**Instructions to follow:** In the listing below, count each line that contains "number". The reply is that count and nothing else.
----------
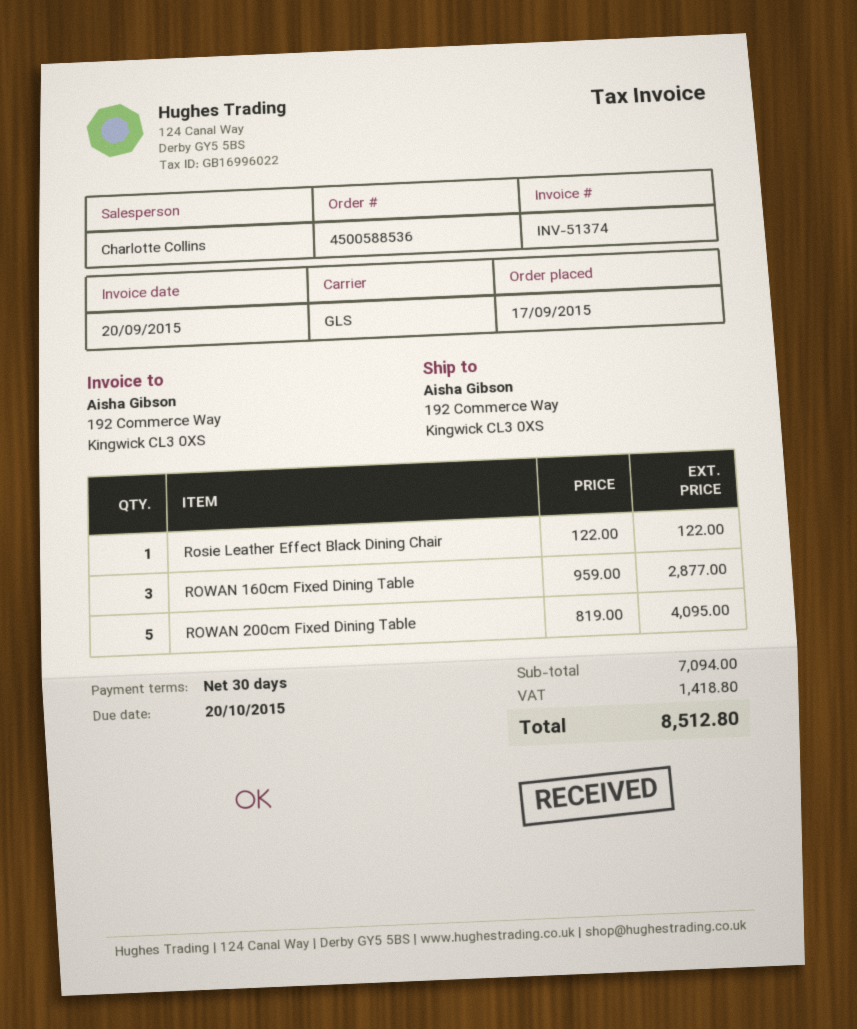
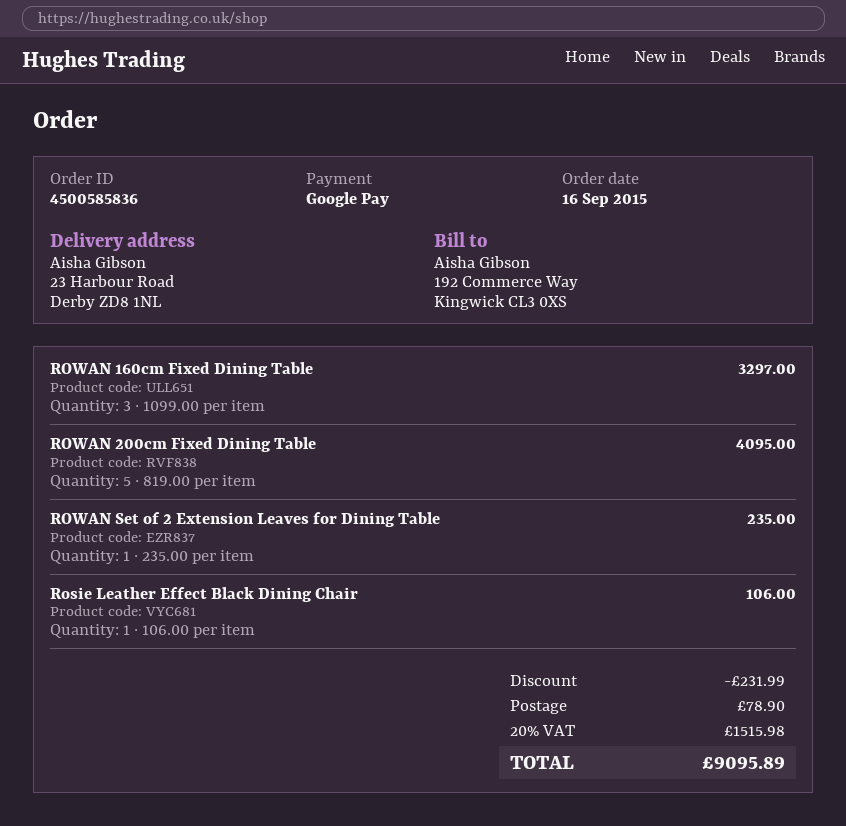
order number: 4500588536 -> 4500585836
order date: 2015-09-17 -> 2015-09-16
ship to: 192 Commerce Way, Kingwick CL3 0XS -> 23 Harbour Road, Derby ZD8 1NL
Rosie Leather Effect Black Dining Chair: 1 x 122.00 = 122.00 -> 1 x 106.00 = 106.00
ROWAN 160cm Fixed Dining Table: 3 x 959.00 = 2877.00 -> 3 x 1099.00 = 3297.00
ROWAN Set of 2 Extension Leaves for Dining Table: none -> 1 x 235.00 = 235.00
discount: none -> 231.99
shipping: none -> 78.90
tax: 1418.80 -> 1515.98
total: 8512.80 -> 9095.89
----------
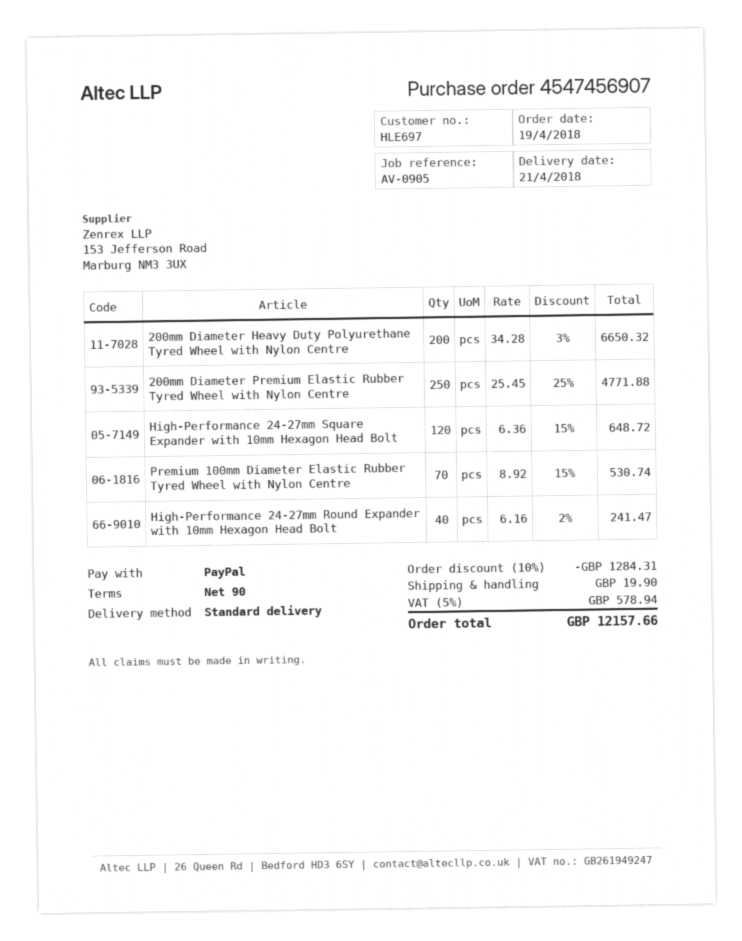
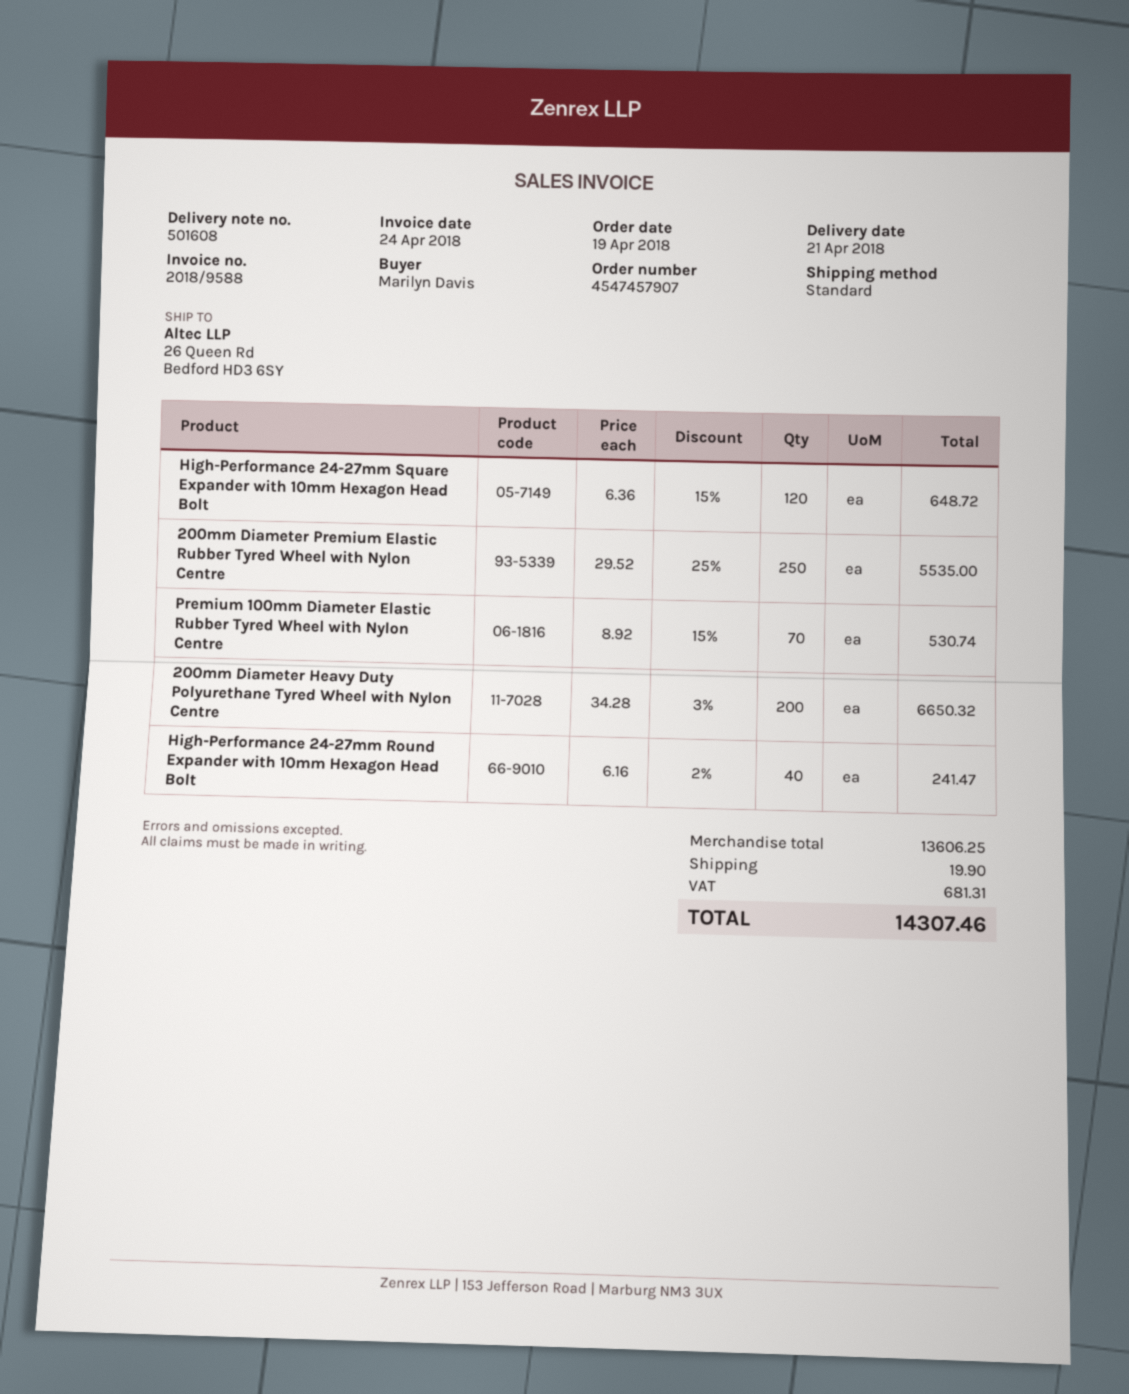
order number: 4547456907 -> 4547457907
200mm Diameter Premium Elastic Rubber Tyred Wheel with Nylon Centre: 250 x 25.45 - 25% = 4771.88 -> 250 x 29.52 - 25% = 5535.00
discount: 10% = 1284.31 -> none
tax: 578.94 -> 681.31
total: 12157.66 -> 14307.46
----------
**Answer to this task:** 2